(Web interface edit records)
--
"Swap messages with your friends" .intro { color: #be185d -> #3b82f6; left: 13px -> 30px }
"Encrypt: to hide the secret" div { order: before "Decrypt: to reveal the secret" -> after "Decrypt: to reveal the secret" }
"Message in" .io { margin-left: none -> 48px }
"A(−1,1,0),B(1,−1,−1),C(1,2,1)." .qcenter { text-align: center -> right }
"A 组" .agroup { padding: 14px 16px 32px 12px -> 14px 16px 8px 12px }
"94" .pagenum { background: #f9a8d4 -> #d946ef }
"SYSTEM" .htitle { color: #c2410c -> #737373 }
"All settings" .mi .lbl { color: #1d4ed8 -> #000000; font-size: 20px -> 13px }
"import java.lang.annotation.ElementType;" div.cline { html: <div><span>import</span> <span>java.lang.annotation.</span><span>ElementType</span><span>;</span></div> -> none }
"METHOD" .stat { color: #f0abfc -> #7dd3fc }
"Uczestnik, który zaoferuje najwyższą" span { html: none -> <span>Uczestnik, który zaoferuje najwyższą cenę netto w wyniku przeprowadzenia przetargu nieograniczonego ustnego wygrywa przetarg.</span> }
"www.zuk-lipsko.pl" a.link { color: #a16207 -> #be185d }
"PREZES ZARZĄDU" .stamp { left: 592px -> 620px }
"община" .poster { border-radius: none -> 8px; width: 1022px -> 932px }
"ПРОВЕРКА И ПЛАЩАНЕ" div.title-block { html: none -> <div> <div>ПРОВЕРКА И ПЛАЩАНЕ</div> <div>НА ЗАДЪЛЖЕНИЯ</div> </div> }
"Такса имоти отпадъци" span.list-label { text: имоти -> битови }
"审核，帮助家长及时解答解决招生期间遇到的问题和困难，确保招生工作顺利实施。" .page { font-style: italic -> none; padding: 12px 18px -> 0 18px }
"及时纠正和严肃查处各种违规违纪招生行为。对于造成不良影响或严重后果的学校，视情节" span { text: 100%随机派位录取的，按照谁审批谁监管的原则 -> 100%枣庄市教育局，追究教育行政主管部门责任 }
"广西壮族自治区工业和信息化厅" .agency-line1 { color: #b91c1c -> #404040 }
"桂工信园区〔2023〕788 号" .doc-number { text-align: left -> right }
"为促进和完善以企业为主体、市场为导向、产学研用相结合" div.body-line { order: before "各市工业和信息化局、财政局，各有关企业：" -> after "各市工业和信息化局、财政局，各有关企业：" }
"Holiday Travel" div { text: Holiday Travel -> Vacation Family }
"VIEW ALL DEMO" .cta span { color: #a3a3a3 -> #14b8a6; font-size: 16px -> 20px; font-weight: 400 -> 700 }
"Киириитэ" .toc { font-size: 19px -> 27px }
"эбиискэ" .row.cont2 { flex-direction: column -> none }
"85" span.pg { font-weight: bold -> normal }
--
Starting at the line above that contains "text: имоти ->", write out each line exactly until the line that contains "font-size: 19px ->" has been written, and stop there.

"Такса имоти отпадъци" span.list-label { text: имоти -> битови }
"审核，帮助家长及时解答解决招生期间遇到的问题和困难，确保招生工作顺利实施。" .page { font-style: italic -> none; padding: 12px 18px -> 0 18px }
"及时纠正和严肃查处各种违规违纪招生行为。对于造成不良影响或严重后果的学校，视情节" span { text: 100%随机派位录取的，按照谁审批谁监管的原则 -> 100%枣庄市教育局，追究教育行政主管部门责任 }
"广西壮族自治区工业和信息化厅" .agency-line1 { color: #b91c1c -> #404040 }
"桂工信园区〔2023〕788 号" .doc-number { text-align: left -> right }
"为促进和完善以企业为主体、市场为导向、产学研用相结合" div.body-line { order: before "各市工业和信息化局、财政局，各有关企业：" -> after "各市工业和信息化局、财政局，各有关企业：" }
"Holiday Travel" div { text: Holiday Travel -> Vacation Family }
"VIEW ALL DEMO" .cta span { color: #a3a3a3 -> #14b8a6; font-size: 16px -> 20px; font-weight: 400 -> 700 }
"Киириитэ" .toc { font-size: 19px -> 27px }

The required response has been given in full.